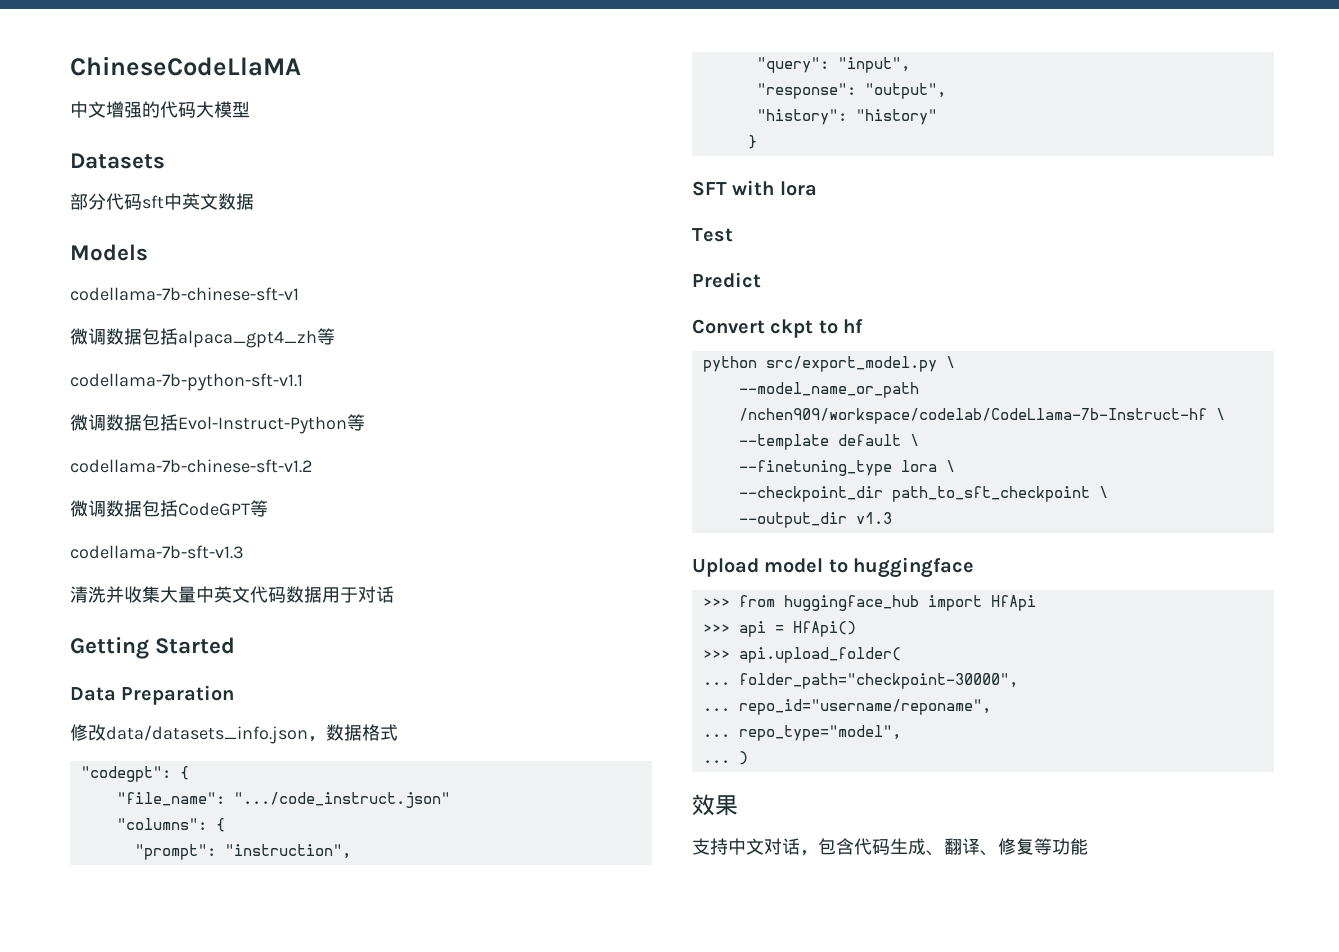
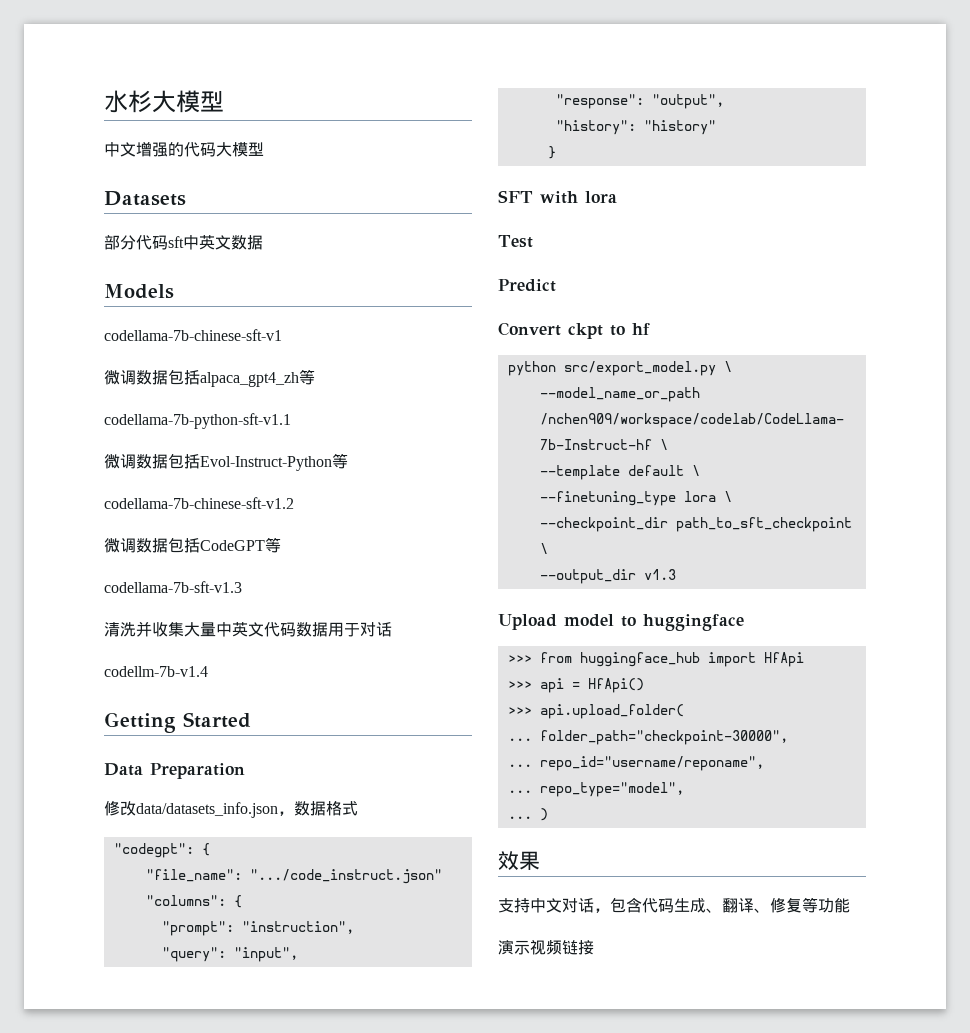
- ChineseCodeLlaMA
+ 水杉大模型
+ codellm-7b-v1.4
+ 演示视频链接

▬▬▬▬▬▬▬▬▬▬

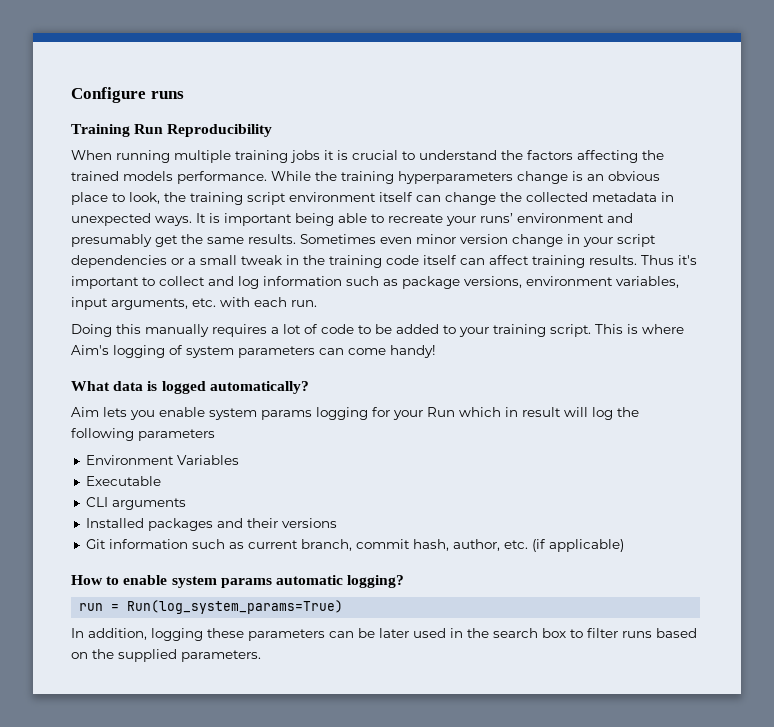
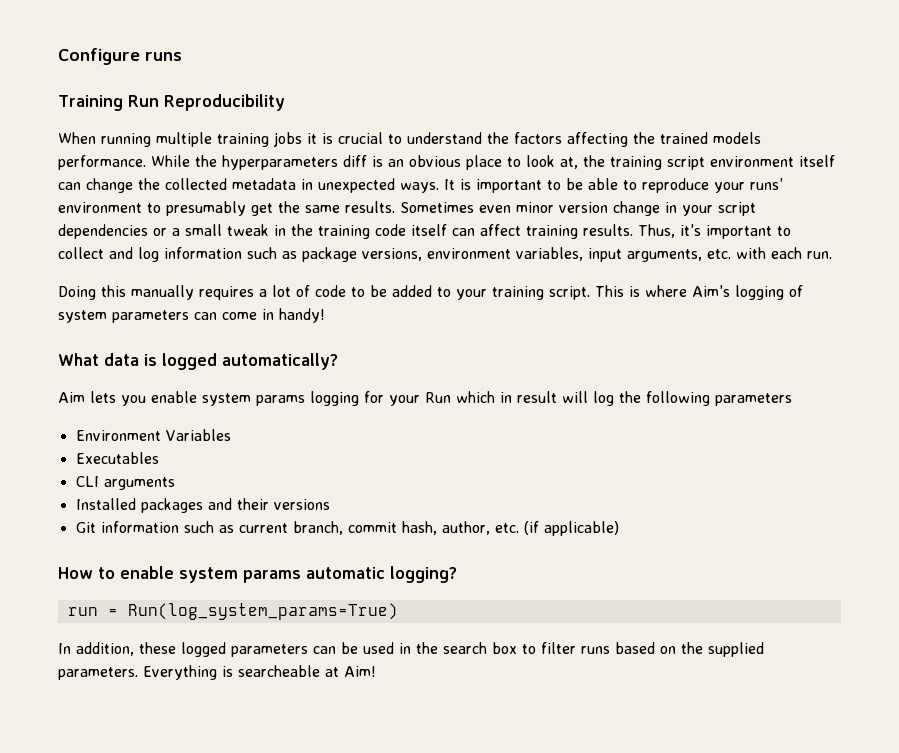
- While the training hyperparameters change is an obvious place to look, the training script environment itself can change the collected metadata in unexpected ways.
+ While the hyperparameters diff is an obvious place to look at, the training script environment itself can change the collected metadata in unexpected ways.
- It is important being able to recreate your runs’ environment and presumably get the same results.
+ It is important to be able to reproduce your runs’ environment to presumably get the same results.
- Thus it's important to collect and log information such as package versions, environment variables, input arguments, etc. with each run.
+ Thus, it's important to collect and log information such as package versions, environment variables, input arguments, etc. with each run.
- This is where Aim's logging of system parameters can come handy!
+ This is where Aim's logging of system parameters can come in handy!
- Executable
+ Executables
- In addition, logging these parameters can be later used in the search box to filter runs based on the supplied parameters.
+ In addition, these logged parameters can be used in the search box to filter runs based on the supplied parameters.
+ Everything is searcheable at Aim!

▬▬▬▬▬▬▬▬▬▬

**Work instruction:** In the listing above, find the line with "come in handy!" and the line with "searcheable at Aim!"; output exactly those lines and all lines between them.

**Task output:**
+ This is where Aim's logging of system parameters can come in handy!
- Executable
+ Executables
- In addition, logging these parameters can be later used in the search box to filter runs based on the supplied parameters.
+ In addition, these logged parameters can be used in the search box to filter runs based on the supplied parameters.
+ Everything is searcheable at Aim!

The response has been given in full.